Leveraged Loan Market Braces for More Dodd-Frank Impact

The leveraged loan market is hoping to dodge another bullet from the Dodd-Frank Act.

Regulators are finalizing rules that could hurt trading in the cash loan market. The industry is one for two on such matters. It caught a break when the final version of the Volcker Rule excluded syndicated loans from restrictions on market making by banks, but loan derivatives will get tougher treatment.

One of the matters at hand is fundamental. Regulators already decided to treat loan-based derivatives the same as securities-based derivatives, which are subject to stricter oversight. But regulators have not determined whether the same will be done in the cash loan market.

The issue stems from the reality that lenders typically have access to information, such as sales projections, that is not public. Other investors in a loan syndicate, such as additional banks or institutional portfolio managers, may not want to receive this information, because having it would restrict their ability to invest in or trade securities issued by the same company. Investors who use loan derivatives and dealers who trade them may not want to receive private information, for the same reason.

As such, the loan market has developed a convention, known as a “big-boy letter,” to deal with the fact that participants who opt not to receive this private information may be at a disadvantage when they do business with those who do have it. Elliot Ganz, general counsel of the Loan Syndication and Trading Association, describes a big-boy letter as “an agreement that it’s OK, based on the fact that we are sophisticated parties in a private market … to deal with you even though I could be at a disadvantage.”

Dodd-Frank rules that have already been finalized raise questions about the enforceability of big-boy letters when it comes to trading certain loan-based derivatives: total return swaps and loan credit-default swaps. These instruments are subject to new anti-fraud requirements that took effect this summer.

“It’s not entirely clear that big-boy letters are enforceable in the context of a securities market, because there’s a concept [in securities law] that you can’t waive that kind of thing,” Ganz said.

Another Dodd-Frank-related proposal could affect trading in the cash market.

The majority of loan trading is done by what’s called an assignment, in which the current holder tells the agent bank that it has sold the loan to the buyer; the buyer essentially “steps into the shoes of the seller,” Ganz says. This type of transaction, which he calls a “clean trade,” would be unaffected by the proposed rules.

But some loan trading works in a very different way. Loan documents often give borrowers the explicit right to consent to, or disallow, the transfer of the loan from one investor to another. When a borrower doesn’t want the loan transferred — perhaps because the buyer is an aggressive fund, or because the borrower simply prefers to deal with a bank rather than an institutional investor — the buyer may purchase it using what’s known as a participation agreement.

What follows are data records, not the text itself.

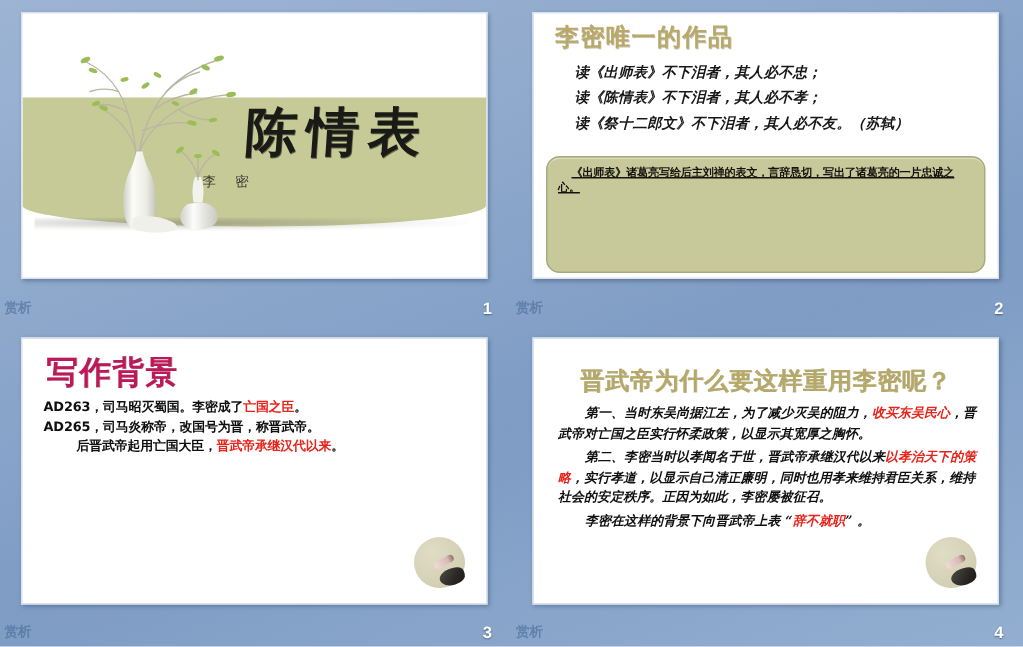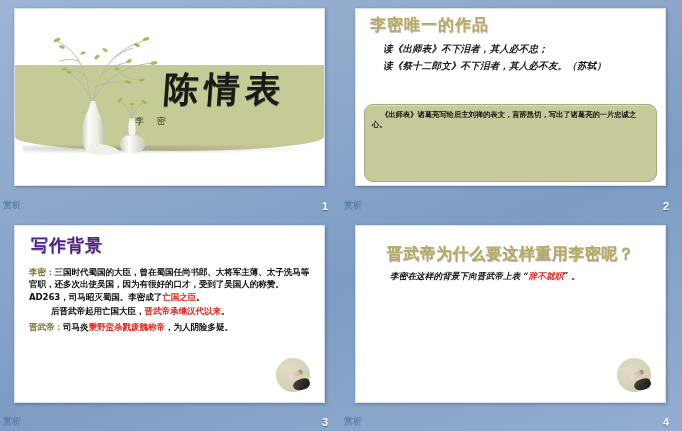--- a/index.html
+++ b/index.html
@@ -157,30 +157,31 @@
   }
   .s2-box p {
     margin: 0 0 1px 0;
     font-size: 7.4px;
     line-height: 10.4px;
     color: #14140e;
     font-weight: bold;
     font-family: "DejaVu Sans", "Liberation Sans", sans-serif;
     letter-spacing: -0.1px;
     text-indent: 9px;
+    text-decoration: underline;
   }
 
   
   .s3-title {
     position: absolute;
     left: 16px;
     top: 8px;
-    font-size: 17px;
-    font-weight: bold;
-    color: #4c1d95;
+    font-size: 21px;
+    font-weight: bold;
+    color: #be185d;
     letter-spacing: 1px;
     text-shadow: 0.5px 0.5px 0 rgba(110,98,52,0.45);
     font-family: "DejaVu Sans", "Liberation Sans", sans-serif;
   }
   .s3-body {
     position: absolute;
     left: 14px;
     top: 40px;
     right: 8px;
   }
@@ -333,53 +334,55 @@
     </div>
     <div class="corner-glyph">赏析</div>
     <div class="page-num">1</div>
   </div>
 
   <div class="slide-cell r1">
     <div class="slide">
       <div class="s2-title">李密唯一的作品</div>
       <div class="s2-quotes">
         <div>读《出师表》不下泪者，其人必不忠；</div>
+        <div>读《陈情表》不下泪者，其人必不孝；</div>
         <div>读《祭十二郎文》不下泪者，其人必不友。（苏轼）</div>
       </div>
       <div class="s2-box">
         <p>《出师表》诸葛亮写给后主刘禅的表文，言辞恳切，写出了诸葛亮的一片忠诚之心。</p>
       </div>
     </div>
     <div class="corner-glyph">赏析</div>
     <div class="page-num">2</div>
   </div>
 
   <div class="slide-cell r2">
     <div class="slide">
       <div class="s3-title">写作背景</div>
       <div class="s3-body" id="s3-body">
-          <p><span class="lbl">李密：</span><span>三国时代蜀国的大臣，曾在蜀国任尚书郎、大将军主薄、太子洗马等官职，还多次出使吴国，因为有很好的口才，受到了吴国人的称赞。</span></p>
           <p><span>AD263，司马昭灭蜀国。李密成了</span><span class="red">亡国之臣</span><span>。</span></p>
+          <p><span>AD265，司马炎称帝，改国号为晋，称晋武帝。</span></p>
           <p class="indent"><span>后晋武帝起用亡国大臣，</span><span class="red">晋武帝承继汉代以来</span><span>。</span></p>
-          <p class="gap"><span class="lbl">晋武帝：</span><span>司马炎</span><span class="red">秉野蛮杀戮废魏称帝</span><span>，为人阴险多疑。</span></p>
         </div>
       <div class="s3-stamp">
         <div class="stamp-circle"></div>
         <div class="stamp-brush"></div>
         <div class="stamp-ink"></div>
       </div>
     </div>
     <div class="corner-glyph">赏析</div>
     <div class="page-num">3</div>
   </div>
 
   <div class="slide-cell r2">
     <div class="slide">
       <div class="s4-title">晋武帝为什么要这样重用李密呢？</div>
       <div class="s4-body" id="s4-body">
+          <p><span>第一、当时东吴尚据江左，为了减少灭吴的阻力，</span><span class="red">收买东吴民心</span><span>，晋武帝对亡国之臣实行怀柔政策，以显示其宽厚之胸怀。</span></p>
+          <p><span>第二、李密当时以孝闻名于世，晋武帝承继汉代以来</span><span class="red">以孝治天下的策略</span><span>，实行孝道，以显示自己清正廉明，同时也用孝来维持君臣关系，维持社会的安定秩序。正因为如此，李密屡被征召。</span></p>
           <p><span>李密在这样的背景下向晋武帝上表 “</span><span class="red">辞不就职</span><span>” 。</span></p>
         </div>
       <div class="s4-stamp">
         <div class="stamp-circle"></div>
         <div class="stamp-brush"></div>
         <div class="stamp-ink"></div>
       </div>
     </div>
     <div class="corner-glyph">赏析</div>
     <div class="page-num">4</div>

When this happens, the original lender remains the lender of record, as far as the borrower knows. What’s being sold are the rights and risks associated with the loan. Any interest paid by the borrower comes to the new investor through the original lender, who acts as an intermediary. (Likewise, in the case of a revolving line of credit, any additional funds the borrower seeks are paid by the new investor via the original lender.)

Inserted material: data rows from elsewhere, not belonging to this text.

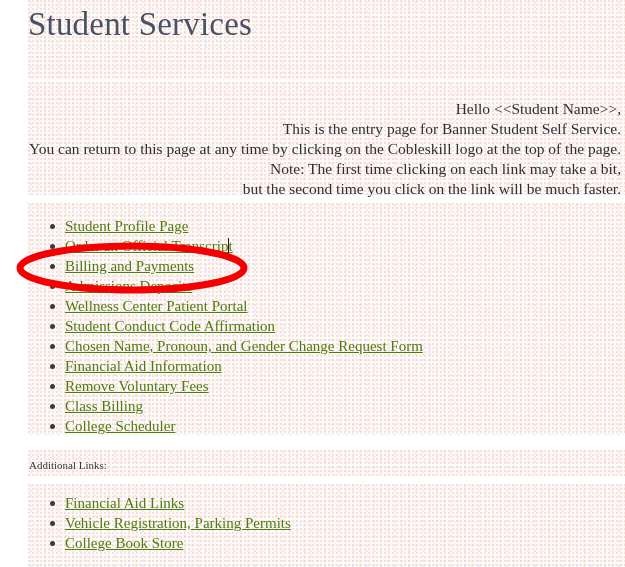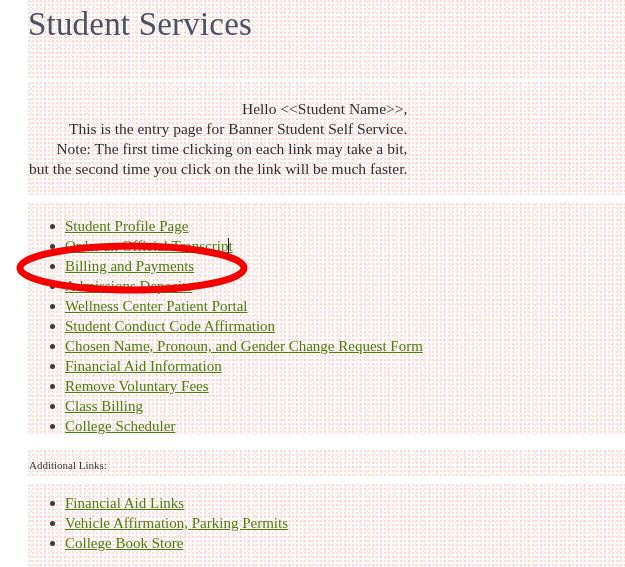--- a/index.html
+++ b/index.html
@@ -151,20 +151,21 @@
 <div class="texture" id="band-add-hdr"></div>
 <div class="texture" id="band-add-lnk"></div>
 
 <div class="content">
 
   <h1 class="page-title">Student Services</h1>
 
   <p class="intro">
     <span class="line">Hello &lt;&lt;Student Name&gt;&gt;,</span>
     <span class="line">This is the entry page for Banner Student Self Service.</span>
+    <span class="line">You can return to this page at any time by clicking on the Cobleskill logo at the top of the page.</span>
     <span class="line">Note: The first time clicking on each link may take a bit,</span>
     <span class="line">but the second time you click on the link will be much faster.</span>
   </p>
 
   <ul class="link-list" id="main-links">
     <li><a href="#">Student Profile Page</a></li>
     <li><a href="#">Order an Official Transcript</a></li>
     <li><a href="#">Billing and Payments</a></li>
     <li><a href="#">Admissions Deposits</a></li>
     <li><a href="#">Wellness Center Patient Portal</a></li>
@@ -173,21 +174,21 @@
     <li><a href="#">Financial Aid Information</a></li>
     <li><a href="#">Remove Voluntary Fees</a></li>
     <li><a href="#">Class Billing</a></li>
     <li><a href="#">College Scheduler</a></li>
   </ul>
 
   <p class="sub-heading">Additional Links:</p>
 
   <ul class="link-list" id="extra-links">
     <li><a href="#">Financial Aid Links</a></li>
-    <li><a href="#">Vehicle Affirmation, Parking Permits</a></li>
+    <li><a href="#">Vehicle Registration, Parking Permits</a></li>
     <li><a href="#">College Book Store</a></li>
   </ul>
 
   <div class="caret"></div>
 
   <svg class="annotation" viewBox="0 0 232 52">
     <ellipse cx="116" cy="26" rx="112" ry="22"></ellipse>
   </svg>
 
 </div>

This type of transaction accounts for perhaps 10% of loan trading in the U.S., and a far larger percentage in the U.K., Ganz says. And loan participation, particularly U.K. loan participations, have many of the characteristics of a swap, as defined in Dodd-Frank. “Consequently, one could conclude that, under Dodd-Frank, it would fall into that category, even though the product is not intended to do what swaps are intended to do, [which is] in general to provide leverage,” he says.

That means loan participations would be subject to anti-fraud regulation and “wouldn’t get done.”

Why is this a bigger problem for the cash market than it is for loan derivatives? The cash market can’t deal with the potential securities liabilities, particularly since participants may not know until after the fact whether a trade is being executed by an assignment or a participation agreement, Ganz says.

“It would be the end of the loan participation market,” he said. “It would be far worse in Europe, but it’s not good for the U.S.,” either.

The LSTA is still lobbying regulators to have loan participations excluded from the definition of a swap and is “pretty hopeful that regulators will come up with the right result,” he says.

Meanwhile, the loan market can take comfort in the fact that regulators chose not to extend to syndicated corporate loans restrictions on banks' ability to make markets in securities.

Many participants may have been unaware this was even a possibility. That's because the Volcker Rule never specifically identified loans as one of the instruments covered by violations on proprietary trading. However, it does say "any other instruments" regulators think appropriate may be covered.

"When the legislation was passed we didn't think it was an issue," Ganz says. "It was only after conversations with some regulators that we got concerned, and then started to weigh in."

He said the exclusion is important because "a bank can underwrite loans, syndicate loans, keep loans in its portfolio — it's a risk banks take on a daily basis." So it doesn't make sense to "require a bank to impose on itself all kinds metrics and compliance tools to make sure it's not making a profit in proprietary trading in the context of market making, when they are entitled to and supposed to take those risks every day."

When the final rule was published and loans were excluded, "we were pretty gratified," Ganz says.